Widely known for her invention of the line-divider, which she patented in 1884, and the Ayrton fan, which was used during the First World War to eliminate harmful gases from the trenches, Hertha Ayrton is surely most celebrated for the contributions she made to the understanding and improvement of electric arcs, which were mostly used for public lighting in the past. By recognising the presence of oxygen as the main problem causing the arcs to produce noisy and inconsistent lighting, Ayrton helped improve street lighting, lighthouses, cinemas, and antiaircraft spotlights2 (p.13). By evacuating oxygen from the arc, Ayrton was able to produce quiet arc lights with consistent lighting and much faster power gain1 (p.121). Besides the practical improvements enabled by her discovery, Ayrton’s reputation lies also in her theoretical knowledge in the field of electrical engineering1 ( p.115).



Born in Portsea, Hampshire on 28 April 1854 as Phoebe Sarah Marks, she was the third of eight children in a Jewish family. The death of her father in 1861 compelled her to become responsible and learn how to support the family, so she became a greatly independent and self-sufficient child1 (p.118). Due to the family’s poor financial situation, she had moved to London by the age of nine to live and study with her cousins at a school owned by her aunt2 (p.12). She “rejected” her given name as “an expression of independence”1 (p.118) and used the nickname Hertha[1], suggested to her by her friend Ottilie Blind. At the age of sixteen, Ayrton was already working as a governess, sending money to her family. She knew she wanted to continue her education, but she would keep this job for six more years1 (p. 118).

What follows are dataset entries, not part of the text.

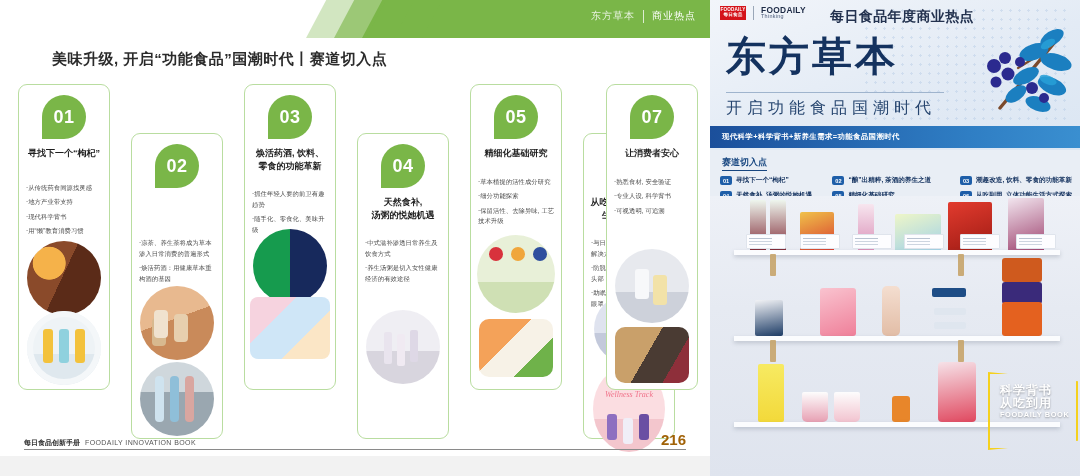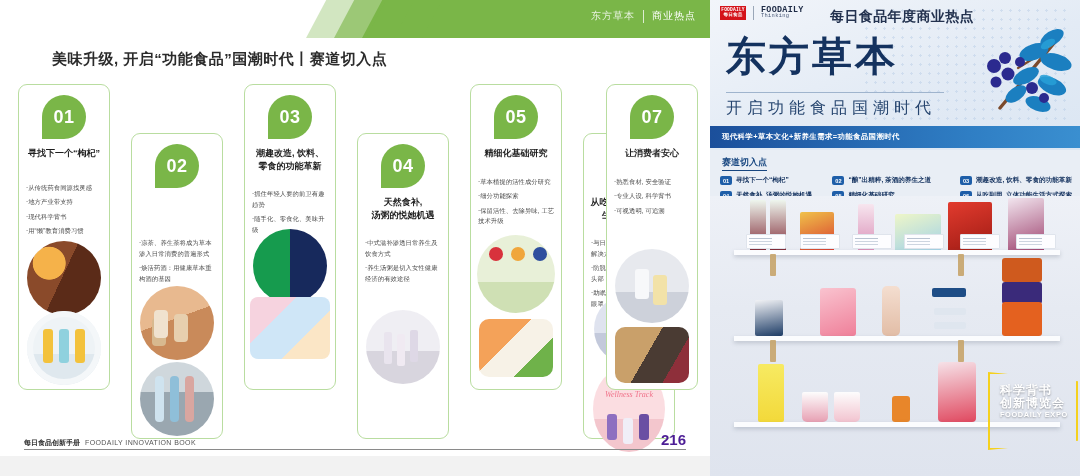"FOODAILY" .kv-top { font-family: Liberation Mono, monospace -> none }
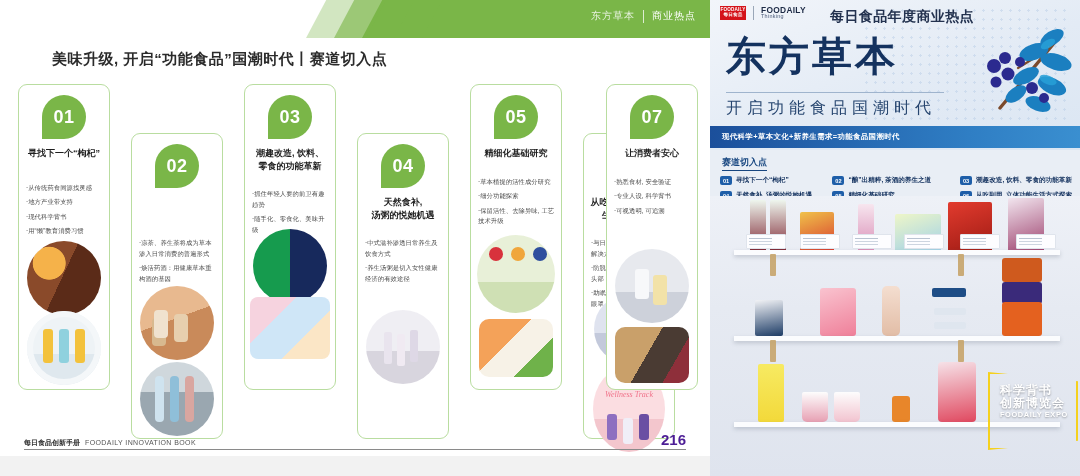"现代科学+草本文化+新养生需求=功能食品国潮时代" span { text: +草本文化+ -> +科学背书+ }
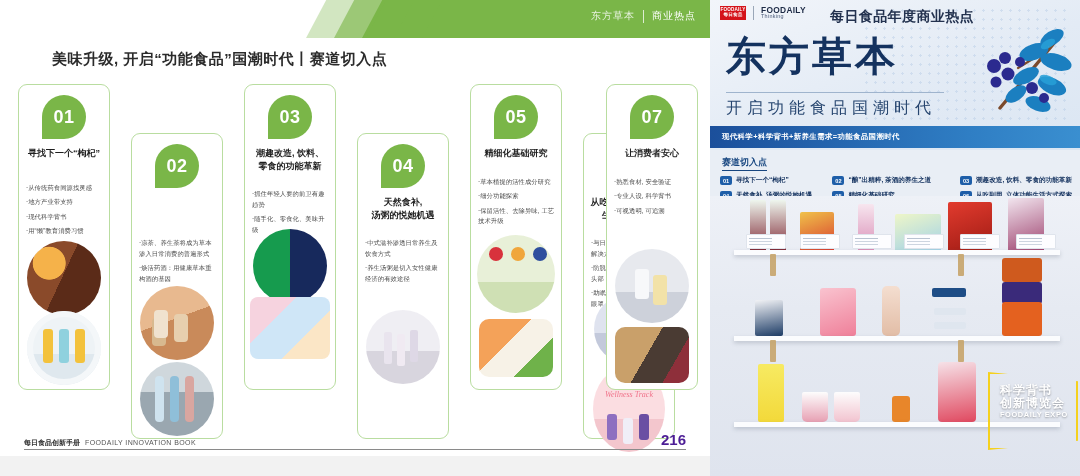"潮趣改造, 饮料、" div.card-title { text: 潮趣改造 -> 焕活药酒 }
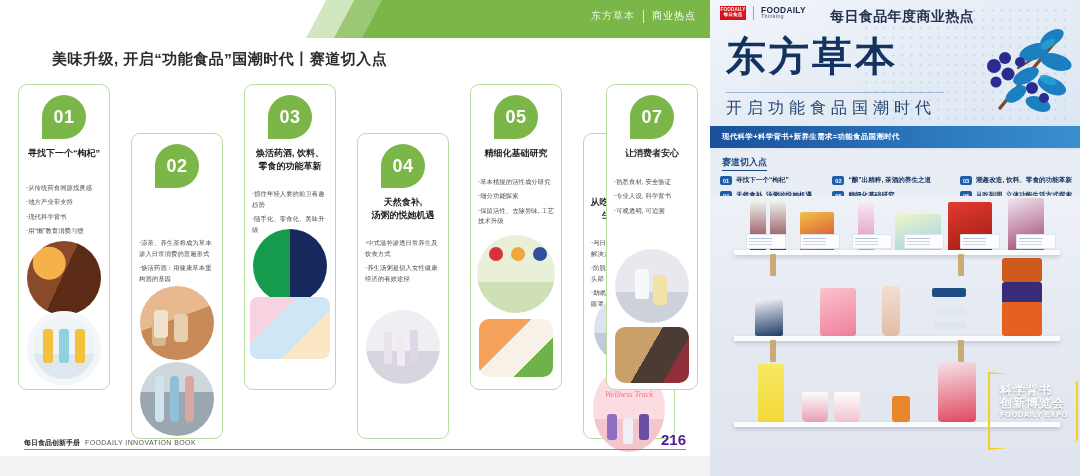"创新博览会" div { text: 创新博览会 -> 从吃到用 }
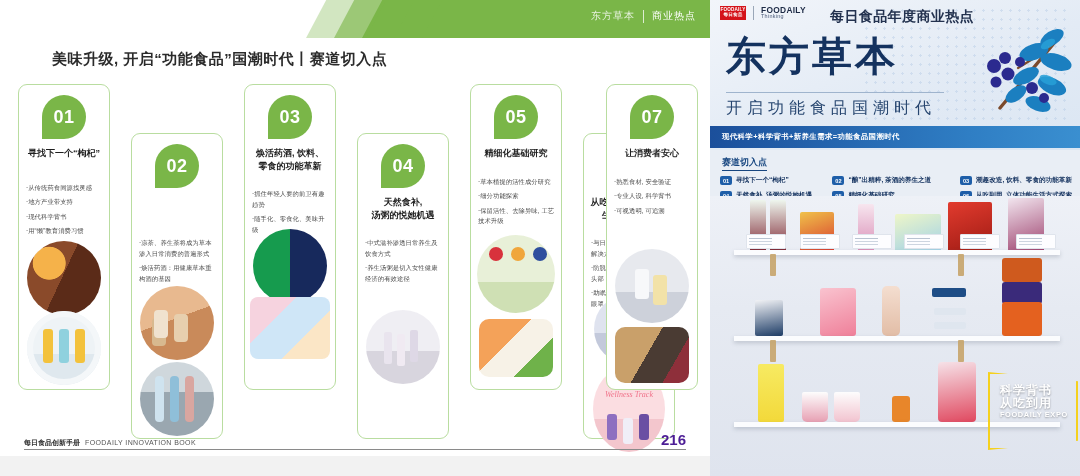"FOODAILY EXPO" div.en { text: EXPO -> BOOK }
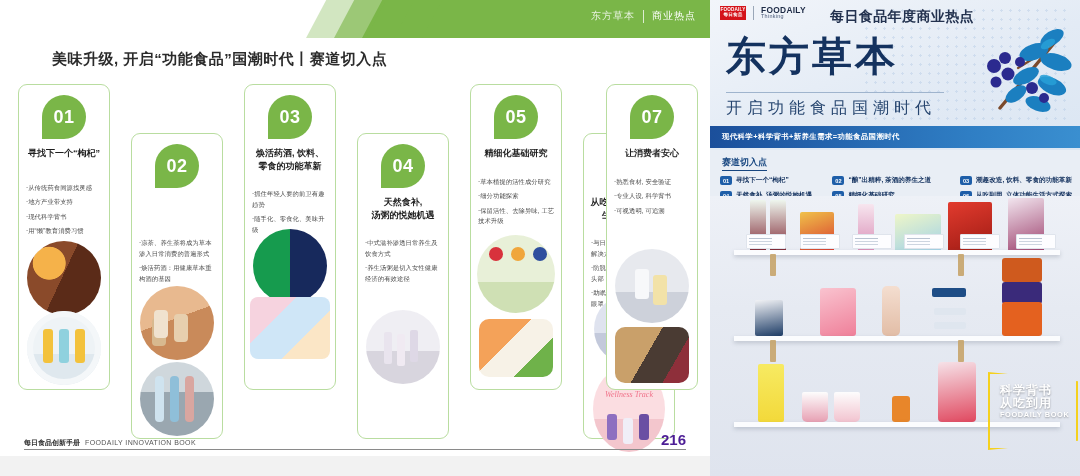"216" .f-page { color: #4c1d95 -> #a16207 }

From an early age, Hertha Ayrton found plenty of encouragement to pursue her studies both from her family and friends, who supported her actively. One of her most important supporters was Barbara Bodichon, whom she met in 1873. Bodichon was one of the founders of Girton College, the only all-female college at Cambridge and one of England’s first residential colleges for women1 (p.118). Encouraged by Barbara and the writer George Eliot2 (p.12) (pen name of Mary Ann Evans), another great supporter of women’s education, Hertha Ayrton enrolled at Girton College in 1876 to study mathematics. At that time, she was financially supported mainly by Barbara Bodichon and some other friends1 (p.119). It was during her student days that Ayrton laid the foundation of her long-term innovative career with the construction of a sphygmograph, a device made to record pulse beats, and the invention of the line-divider, an instrument for dividing a line into any number of equal parts2 (p.12).

Despite her poor results, Ayrton passed her Mathematical Tripos examination in 1880, and returned to London the following year1 (p.119). Supporting herself as a mathematics teacher at Kensington High School from 1881 onward, Ayrton was accepted into Finsbury Technical College in 1884, the same year she patented her line-divider. She attended evening classes in science presented by Professor William Edward Ayrton, who was a pioneer in electrical engineering and a Fellow of the Royal Society. They married in 1885, and a year later Hertha gave birth to a daughter, whom she named after her most significant mentor and supporter, Barbara Bodichon1 (p.119-120).

Hertha Marks Ayrton. George Grantham Bain Collection/Library of Congress, Washington, D.C. (neg. no. LC-DIG-ggbain-36552)

Professor Ayrton was a great advocate of women’s rights, and as such he encouraged his wife’s scientific career. Concurrently with her independent research, Hertha Ayrton was an assistant to professor Ayrton in his work, and in 1893 she started developing a deep interest in electric arcs. Very soon, she found a solution to the erratic inconsistent lighting of the arc lamps1 (p.120). Her work was published in the Electrician in 1895 and the Electric Arc in 19022 (p.13). She presented a paper containing the results of her research to the IEE in 1899, which made her a full member of the institution as well as a “leading authority on the electric arc”1 (p.121). In the same year, she supervised the physics section of the International Congress of Women in London and the next year she spoke at the International Electrical Congress in Paris1 (p.121).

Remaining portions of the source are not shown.